Games developed by Nintendo have always been known for their unique blend of quirky and wholesome fun.
So, when the Japanese gaming giant announced that its up-and-coming Tomodachi series was getting an English-language release, I had high hopes for what this zany people-simulation game might have in store.
Tomodachi Life is not your average simulation title. Part The Sims, part Animal Crossing and very Japanese, Tomodachi Life lets you play god to an island full of tiny virtual people.
Just like any divine ruler, you have the power to create people in your likeness. In Tomodachi Life, your virtual subjects are called Miis, the same cutesy player avatars found in Nintendo's Wii and DS systems.

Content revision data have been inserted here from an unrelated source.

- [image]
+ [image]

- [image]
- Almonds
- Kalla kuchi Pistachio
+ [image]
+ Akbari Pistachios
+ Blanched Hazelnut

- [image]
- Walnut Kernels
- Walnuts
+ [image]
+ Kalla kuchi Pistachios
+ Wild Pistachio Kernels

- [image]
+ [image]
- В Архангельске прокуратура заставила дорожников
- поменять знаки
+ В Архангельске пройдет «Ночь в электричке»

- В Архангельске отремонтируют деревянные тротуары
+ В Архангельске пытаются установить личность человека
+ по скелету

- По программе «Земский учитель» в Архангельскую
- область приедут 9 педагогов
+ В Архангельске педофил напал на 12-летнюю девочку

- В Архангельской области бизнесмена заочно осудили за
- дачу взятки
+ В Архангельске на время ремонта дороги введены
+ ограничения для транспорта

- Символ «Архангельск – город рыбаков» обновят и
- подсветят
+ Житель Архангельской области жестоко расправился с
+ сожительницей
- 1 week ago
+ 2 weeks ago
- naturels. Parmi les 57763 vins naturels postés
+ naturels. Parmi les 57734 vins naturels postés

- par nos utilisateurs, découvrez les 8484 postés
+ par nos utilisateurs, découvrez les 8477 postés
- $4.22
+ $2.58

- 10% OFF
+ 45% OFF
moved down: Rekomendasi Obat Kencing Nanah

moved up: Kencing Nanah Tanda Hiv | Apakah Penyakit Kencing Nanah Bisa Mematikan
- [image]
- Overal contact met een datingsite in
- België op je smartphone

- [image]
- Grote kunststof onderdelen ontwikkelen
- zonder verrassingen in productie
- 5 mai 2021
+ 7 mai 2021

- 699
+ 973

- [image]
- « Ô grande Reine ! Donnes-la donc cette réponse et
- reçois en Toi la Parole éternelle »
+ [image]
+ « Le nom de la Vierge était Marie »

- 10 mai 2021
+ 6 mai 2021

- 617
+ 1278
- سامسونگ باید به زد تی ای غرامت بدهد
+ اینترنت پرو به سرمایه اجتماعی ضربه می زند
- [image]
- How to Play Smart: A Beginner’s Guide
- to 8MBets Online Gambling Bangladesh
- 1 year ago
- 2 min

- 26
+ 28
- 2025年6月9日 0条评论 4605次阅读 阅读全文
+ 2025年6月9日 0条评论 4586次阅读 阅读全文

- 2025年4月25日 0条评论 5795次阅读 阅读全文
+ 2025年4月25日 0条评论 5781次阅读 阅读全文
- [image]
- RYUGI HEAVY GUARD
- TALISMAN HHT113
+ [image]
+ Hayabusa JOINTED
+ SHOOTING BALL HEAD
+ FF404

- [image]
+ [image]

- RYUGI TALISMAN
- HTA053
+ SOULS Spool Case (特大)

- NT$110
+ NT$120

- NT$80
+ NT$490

Your island's very first citizen is your own Mii and your job is to give your virtual self plenty of friends, turning the deserted island into a bustling town.
The word "tomodachi" means "friend" in Japanese, but friendships are not the only thing which can develop between your virtual people. Miis can fall in love, get married and have baby Miis of their own. While it sounds like lots of fun to watch a small island town grow, there is surprisingly little to do.
Gamers familiar with The Sims series of people simulation games will be disappointed to know that Miis in Tomodachi Life are not virtual puppets which will follow your every command.
In fact, you have almost no control over where they go or what they do and this limitation extends even to your own Mii.
Your duties as supreme creator extend little beyond feeding your Miis, playing simple games with them, fulfilling requests for items and occasionally doling out advice. When you are not needed, Miis will randomly wander around the island or simply sit at home and stare at the walls.
The game's item-collection objective feels equally mundane, as the in-game treasures you find only go towards filling up your collection book. Unlike Animal Crossing, in which you can furnish your characters' homes with customisable furniture, Tomodachi Life features very few in-game items which your Miis can interact with. The beautiful interiors of your Miis' homes are but fancy 3-D wallpaper - your virtual citizens would rather sit on the floor all day than relax on that fancy sofa.
There might be little for you to do in this game, but Tomodachi Life's interactive features are not quite as entertaining as the gameplay elements which you cannot fully control. One thing you can count on your virtual citizens to do is come up with plenty of odd surprises to make you laugh.
Once, when I was dropping by my Mii's apartment, I found my virtual doppelganger running around the room, pretending to be an airplane. Another time, I was watching my town's TV channel when a hilarious news report about one of my Miis turning into a human-headed fish popped up.
The events which happen in this game are bizarre, but it is the excitement of wanting to find out what crazy surprise will come up next that makes Tomodachi Life feel so much more fun than the sum of its parts.
Adults and hardcore gamers might find this title puzzling, but Tomodachi Life's simple game mechanics and its experiment-friendly game design makes it great for kids and casual gamers.
For simulation game fans, Tomodachi Life's strange approach to the genre might not be for you, but if you are determined to try out this game, go in with an open mind and you may just find the weirdness wonderful.